The seasonally adjusted HSBC India Manufacturing Purchasing Managers’ Index fell from 56.6 in November to 55.0 in December.
| Photo Credit: Reuters
Expansion in India’s manufacturing performance slowed to a two-year low in December 2025, with the rate of new business orders, production, and employment growth all slowing, according to a private sector survey.
The seasonally adjusted HSBC India Manufacturing Purchasing Managers’ Index fell from 56.6 in November to 55.0 in December.

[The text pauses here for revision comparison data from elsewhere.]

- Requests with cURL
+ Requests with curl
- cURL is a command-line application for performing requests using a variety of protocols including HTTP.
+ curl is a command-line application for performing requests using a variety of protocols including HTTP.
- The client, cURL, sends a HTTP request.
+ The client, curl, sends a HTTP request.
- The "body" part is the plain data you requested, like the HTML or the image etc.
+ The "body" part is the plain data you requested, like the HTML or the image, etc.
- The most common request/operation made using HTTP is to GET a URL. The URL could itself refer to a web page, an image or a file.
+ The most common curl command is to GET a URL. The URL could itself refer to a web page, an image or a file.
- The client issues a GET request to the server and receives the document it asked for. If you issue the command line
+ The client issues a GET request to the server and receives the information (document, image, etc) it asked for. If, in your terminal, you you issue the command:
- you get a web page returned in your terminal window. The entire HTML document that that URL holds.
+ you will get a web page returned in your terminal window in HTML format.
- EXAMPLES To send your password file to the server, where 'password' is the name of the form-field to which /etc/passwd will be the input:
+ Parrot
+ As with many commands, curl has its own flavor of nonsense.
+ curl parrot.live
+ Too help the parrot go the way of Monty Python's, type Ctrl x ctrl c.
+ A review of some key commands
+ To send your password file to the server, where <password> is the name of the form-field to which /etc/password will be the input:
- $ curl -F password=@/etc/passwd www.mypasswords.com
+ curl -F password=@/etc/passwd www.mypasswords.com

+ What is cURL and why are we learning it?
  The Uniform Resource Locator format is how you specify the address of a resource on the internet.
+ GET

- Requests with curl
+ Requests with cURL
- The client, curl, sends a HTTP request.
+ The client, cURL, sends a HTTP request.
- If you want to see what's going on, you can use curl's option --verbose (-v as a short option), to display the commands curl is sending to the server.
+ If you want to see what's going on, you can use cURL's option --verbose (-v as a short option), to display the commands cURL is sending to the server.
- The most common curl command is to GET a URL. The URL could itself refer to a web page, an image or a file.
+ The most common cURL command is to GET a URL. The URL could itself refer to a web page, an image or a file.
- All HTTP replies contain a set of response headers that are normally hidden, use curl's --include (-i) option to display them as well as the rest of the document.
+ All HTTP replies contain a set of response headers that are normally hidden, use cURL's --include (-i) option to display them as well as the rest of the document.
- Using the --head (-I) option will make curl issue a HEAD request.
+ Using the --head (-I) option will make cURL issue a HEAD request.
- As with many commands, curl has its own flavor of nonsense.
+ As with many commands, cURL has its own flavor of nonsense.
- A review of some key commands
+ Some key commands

The last time it was lower was in December 2023, when the index value had touched 54.9.
“The end of the 2025 calendar year was characterised by a loss of growth momentum across several measures tracked by the HSBC India Manufacturing PMI survey,” the report said. “Positive demand trends continued to underpin sharp increases in new business intakes and production, but rates of expansion eased on the back of competitive pressures and subdued sales of specific items.”
Specifically, the report said that new work orders rose at the weakest rate since December 2023, output levels at the slowest pace since October 2022, and employment rose at the slowest pace in the last 22 months.
“We have seen a steady spell of softer growth in new export orders,” Pollyanna De Lima, economics associate director at S&P Global Market Intelligence, said. “In fact, the share of companies signalling higher international sales in December was about half of the average for 2025.”
The data showed that new export orders rose the least in 14 months in December 2025. The report added that, in the few cases where growth was anticipated, the orders came from clients in Asia, Europe and the Middle East.
“Indian goods producers foresee an increase in output during 2026 relative to present levels, but the overall level of sentiment faded to its lowest in close to three-and-a-half years,” the report said.